Being There – 1996 (Warner)

Reviewed by Roy Kasten

CDs by Wilco

Wilco's follow up to "A.M." is the strange, noisy, unchannelled, dissonant, seductive, tuneful, and fiercely joyful result of the burden of expectations. Jeff Tweedy founded Uncle Tupelo, and inadvertently inspired a country insurgency. This double CD is Tweedy's kiss-off.

"Misunderstood" opens with primitive feedback, melting into six string and piano. "I want to thank you all for nothing," Tweedy cries over tribal drumming. We know this isn't to be a record of subtleties. Or is it? "Far, Far Away" is sing-song mastery, with a hop-a-long beat and tipsy voice. Another acoustic ballad, "The Lonely 1," is a vulnerable love letter to a gold lame star (Phil Ochs or Elvis?). But then "Monday" crunches and funks, dishing horns and handclaps.

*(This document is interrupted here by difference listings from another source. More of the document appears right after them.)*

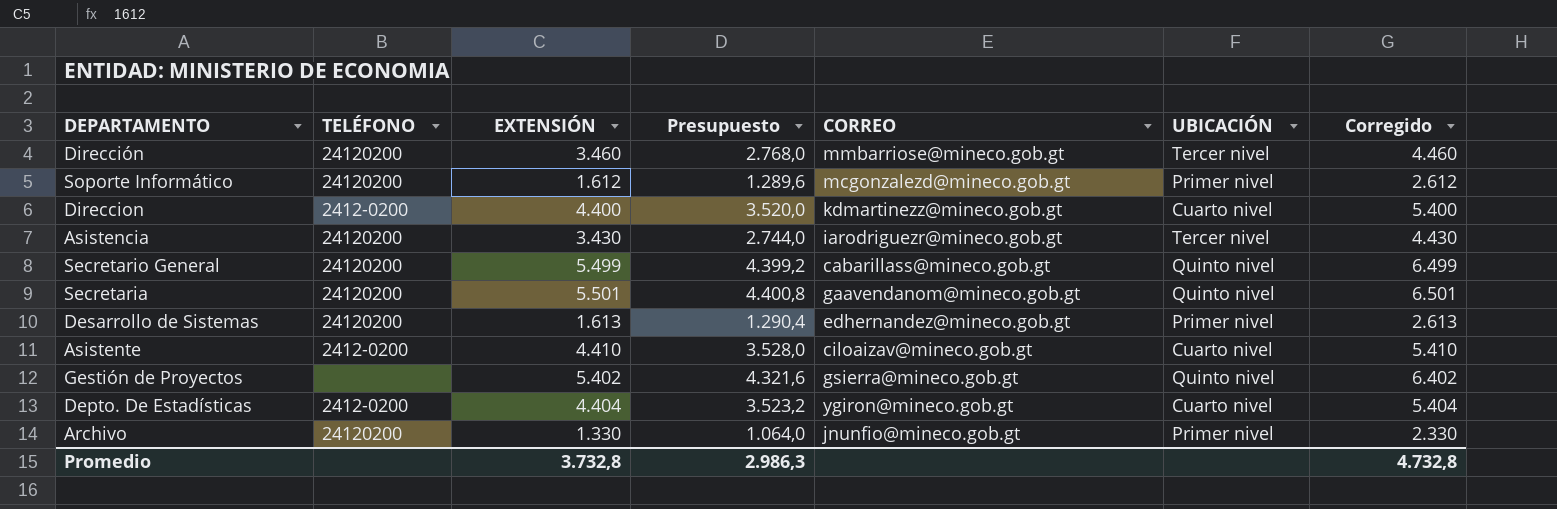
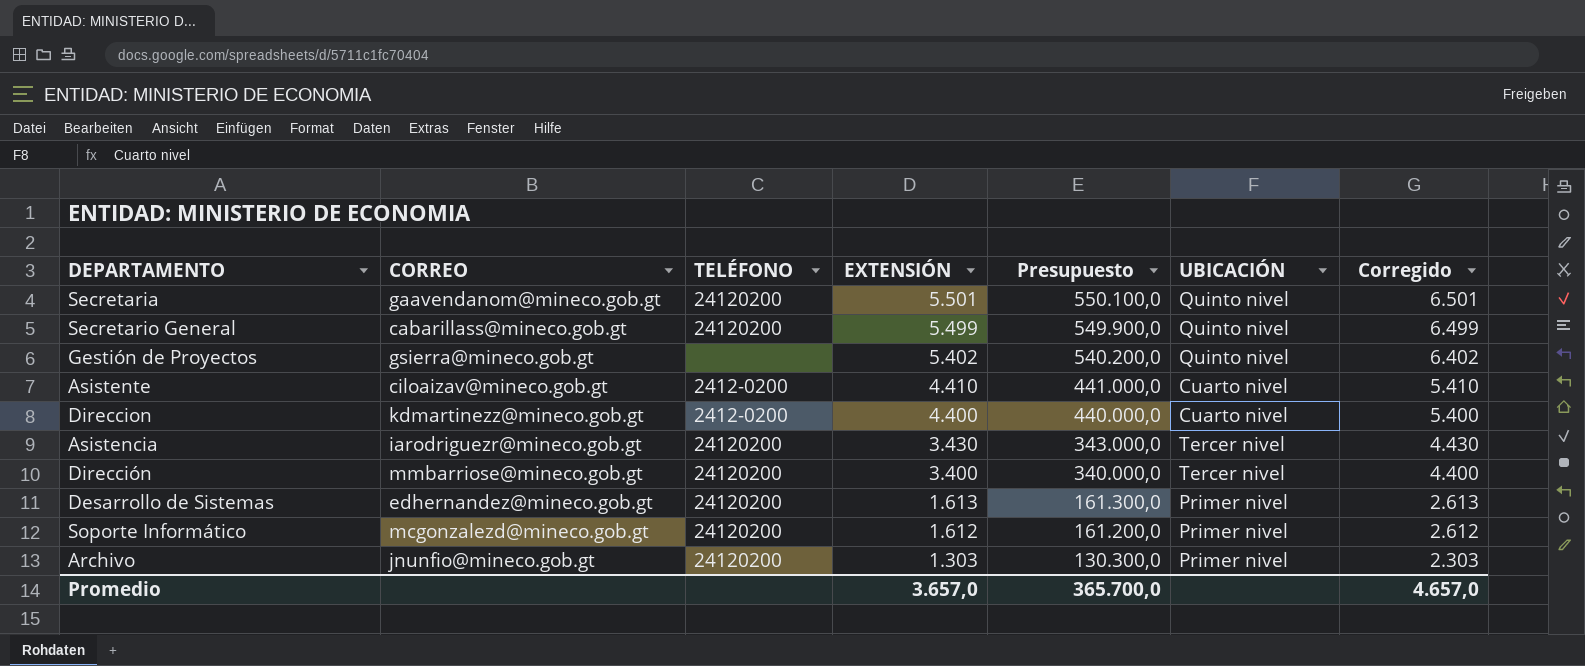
row order: none -> EXTENSIÓN descending
column CORREO | position: 5 -> 2
column Presupuesto | formula: [EXTENSIÓN] * 0,8 -> [EXTENSIÓN] * 100
row Depto. De Estadísticas: 2412-0200 | 4.404 | 3.523,2 | ygiron@mineco.gob.gt | Cuarto nivel | 5.404 -> none
Dirección | EXTENSIÓN: 3.460 -> 3.400
Dirección | Corregido: 4.460 -> 4.400
Archivo | EXTENSIÓN: 1.330 -> 1.303
Archivo | Corregido: 2.330 -> 2.303
Promedio | EXTENSIÓN: 3.732,8 -> 3.657,0
Promedio | Presupuesto: 2.986,3 -> 365.700,0
Promedio | Corregido: 4.732,8 -> 4.657,0

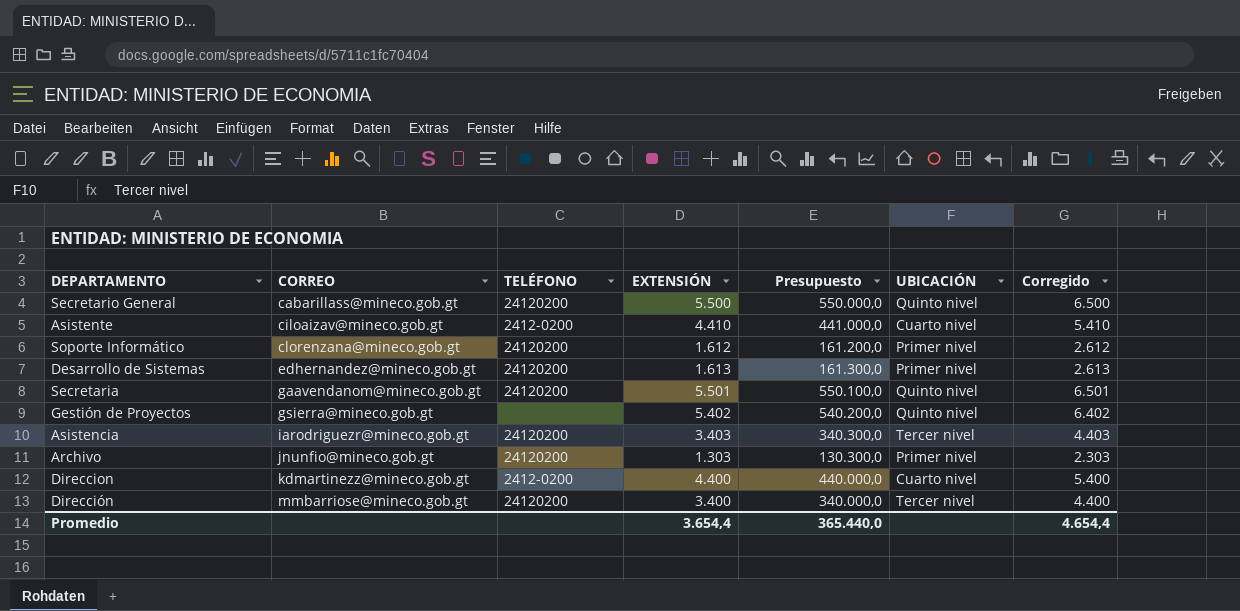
row order: EXTENSIÓN descending -> CORREO ascending
Secretario General | EXTENSIÓN: 5.499 -> 5.500
Secretario General | Presupuesto: 549.900,0 -> 550.000,0
Secretario General | Corregido: 6.499 -> 6.500
Soporte Informático | CORREO: mcgonzalezd@mineco.gob.gt -> clorenzana@mineco.gob.gt
Asistencia | EXTENSIÓN: 3.430 -> 3.403
Asistencia | Presupuesto: 343.000,0 -> 340.300,0
Asistencia | Corregido: 4.430 -> 4.403
Promedio | EXTENSIÓN: 3.657,0 -> 3.654,4
Promedio | Presupuesto: 365.700,0 -> 365.440,0
Promedio | Corregido: 4.657,0 -> 4.654,4

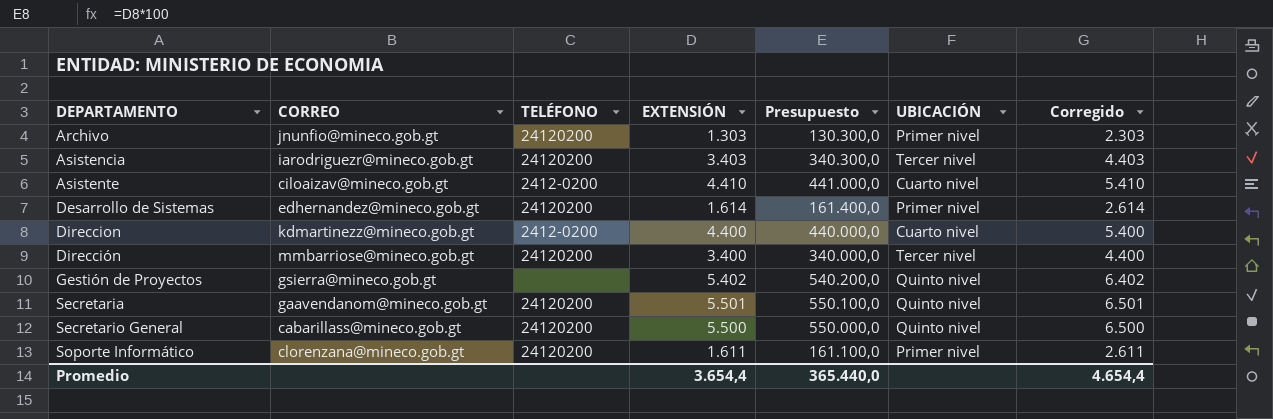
row order: CORREO ascending -> DEPARTAMENTO ascending
Desarrollo de Sistemas | EXTENSIÓN: 1.613 -> 1.614
Desarrollo de Sistemas | Presupuesto: 161.300,0 -> 161.400,0
Desarrollo de Sistemas | Corregido: 2.613 -> 2.614
Soporte Informático | EXTENSIÓN: 1.612 -> 1.611
Soporte Informático | Presupuesto: 161.200,0 -> 161.100,0
Soporte Informático | Corregido: 2.612 -> 2.611

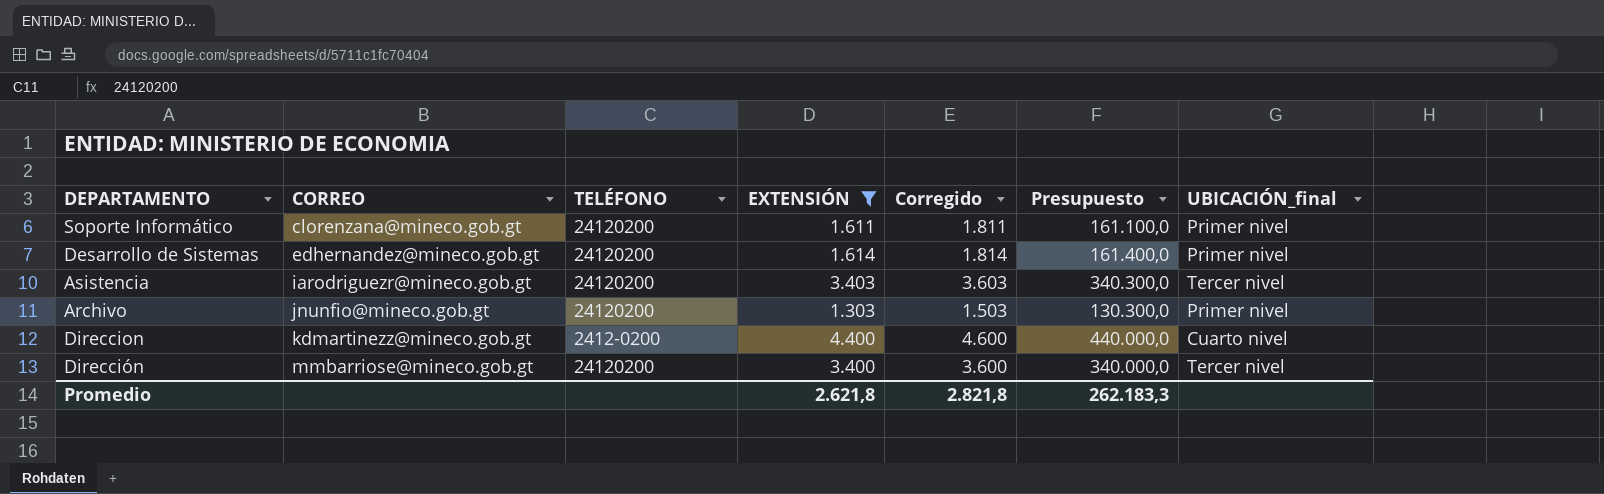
filter: none -> EXTENSIÓN <= 4.400
row order: DEPARTAMENTO ascending -> CORREO ascending
column Corregido | formula: [EXTENSIÓN] + 1000 -> [EXTENSIÓN] + 200
column Corregido | position: 7 -> 5
column name: UBICACIÓN -> UBICACIÓN_final
Promedio | EXTENSIÓN: 3.654,4 -> 2.621,8
Promedio | Corregido: 4.654,4 -> 2.821,8
Promedio | Presupuesto: 365.440,0 -> 262.183,3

Tweedy's best song is "Sunken Treasure," dense, magical, buzzing with acoustic strings and Ken Coomer's percussive fireworks. "Music is my savior, but I was maimed by rock 'n roll," Tweedy cries, calling for an independence that borders on aggression.

But quiet pleasures offer balm: a delicate banjo, a pedal steel and organ in harmony, or an ever-steady two-step beat. Sure, at 77 minutes this is too long, and some songs are sketchy. The sum, whatever it is, is always honest, melodic, and fascinating, a Sgt. Pepper's of - and the most exciting record of the year.